This dissertation historicizes and theorizes how musical cultures shaped queer identity in the US in the 20th Century. By examining a broad range of neglected texts (including cinematic musical shorts, sheet music, gay slang dictionaries and records of gay men’s choruses), I argue that gay men and lesbians used popular song both to foster sociality in private spaces such as homes and clubs and to conceal subcultural practices in public spaces such as the street, the office, concert halls and department stores. While scholarship on the musical tends to focus on its generic features, my project instead emphasizes the relation of musical culture to daily life and public visibility in the 20th Century. To highlight how associations with music remained vital in shaping queer visibility across the 20th century, my project tracks developments in the uses of musical culture by queers from the 1920s through the 2010s.

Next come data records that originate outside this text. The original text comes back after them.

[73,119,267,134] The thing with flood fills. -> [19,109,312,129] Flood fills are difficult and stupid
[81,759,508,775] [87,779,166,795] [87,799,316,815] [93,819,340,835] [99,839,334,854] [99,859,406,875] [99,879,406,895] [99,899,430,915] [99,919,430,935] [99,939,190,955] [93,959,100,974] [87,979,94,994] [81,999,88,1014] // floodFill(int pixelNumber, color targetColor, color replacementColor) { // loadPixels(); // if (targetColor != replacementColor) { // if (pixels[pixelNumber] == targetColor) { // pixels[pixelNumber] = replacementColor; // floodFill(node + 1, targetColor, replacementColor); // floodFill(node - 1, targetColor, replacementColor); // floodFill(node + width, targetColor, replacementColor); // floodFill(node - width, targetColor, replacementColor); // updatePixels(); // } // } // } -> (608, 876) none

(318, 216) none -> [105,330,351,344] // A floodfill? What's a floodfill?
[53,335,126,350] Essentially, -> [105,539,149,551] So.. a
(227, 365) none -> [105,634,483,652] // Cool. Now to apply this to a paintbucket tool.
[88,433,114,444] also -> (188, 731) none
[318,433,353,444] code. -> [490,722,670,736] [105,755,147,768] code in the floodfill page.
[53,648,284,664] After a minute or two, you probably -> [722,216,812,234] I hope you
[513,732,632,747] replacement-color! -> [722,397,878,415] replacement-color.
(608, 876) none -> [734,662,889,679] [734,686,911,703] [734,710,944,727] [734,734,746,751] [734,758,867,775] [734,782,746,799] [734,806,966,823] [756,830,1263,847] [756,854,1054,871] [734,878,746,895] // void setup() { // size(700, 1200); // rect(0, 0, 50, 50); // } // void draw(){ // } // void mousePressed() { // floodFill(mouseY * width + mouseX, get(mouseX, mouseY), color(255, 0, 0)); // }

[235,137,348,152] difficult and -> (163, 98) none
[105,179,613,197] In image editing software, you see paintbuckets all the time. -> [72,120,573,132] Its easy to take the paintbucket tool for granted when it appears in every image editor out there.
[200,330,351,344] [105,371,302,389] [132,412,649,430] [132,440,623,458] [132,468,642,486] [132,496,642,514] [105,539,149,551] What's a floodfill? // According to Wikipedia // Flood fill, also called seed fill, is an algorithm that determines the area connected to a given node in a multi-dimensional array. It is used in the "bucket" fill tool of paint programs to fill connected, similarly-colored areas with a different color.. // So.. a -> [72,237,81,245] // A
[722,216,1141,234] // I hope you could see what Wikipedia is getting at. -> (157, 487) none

By bringing histories and theories of sexuality to bear on media and vice versa, this project develops historiographic methods relevant to the study of difference in modern and contemporary society more broadly.

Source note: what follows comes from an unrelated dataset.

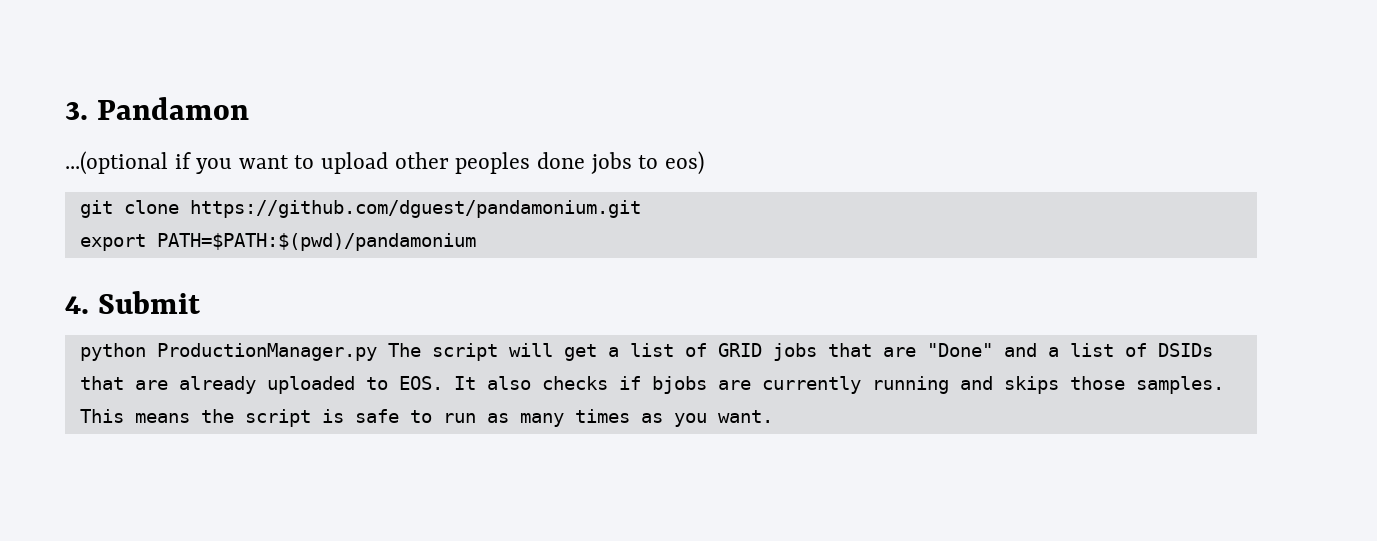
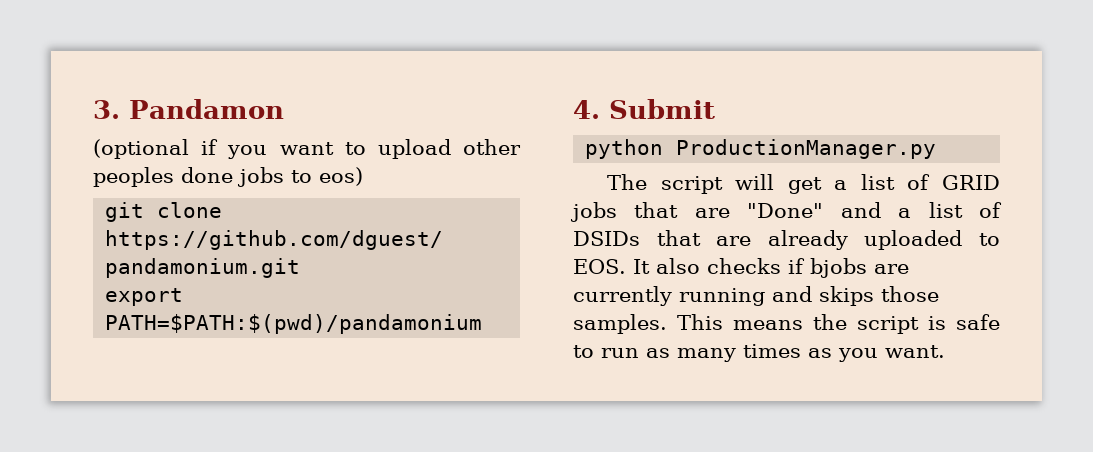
[65,151,168,175] ...(optional -> [93,139,189,159] (optional
(377, 352) none -> (937, 149) //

The first half of my dissertation argues that consumption of popular music helped queers create networks that enabled them to circulate (undetected) to and through locations where overt homosexual identity would be punished, in the US (Chapter 1) and abroad during WWII (Chapter 2). Focusing on collections of sheet music, Vitaphone musical shorts, army musicals, home magazines, gay travel guides and diaries, these chapters show how popular song acted as an affective interface for queers that disguised subcultural practices across heteronormative settings (as varied as the church, the park and the wartime canteen), and enabled fantasies of social and spatial circulation.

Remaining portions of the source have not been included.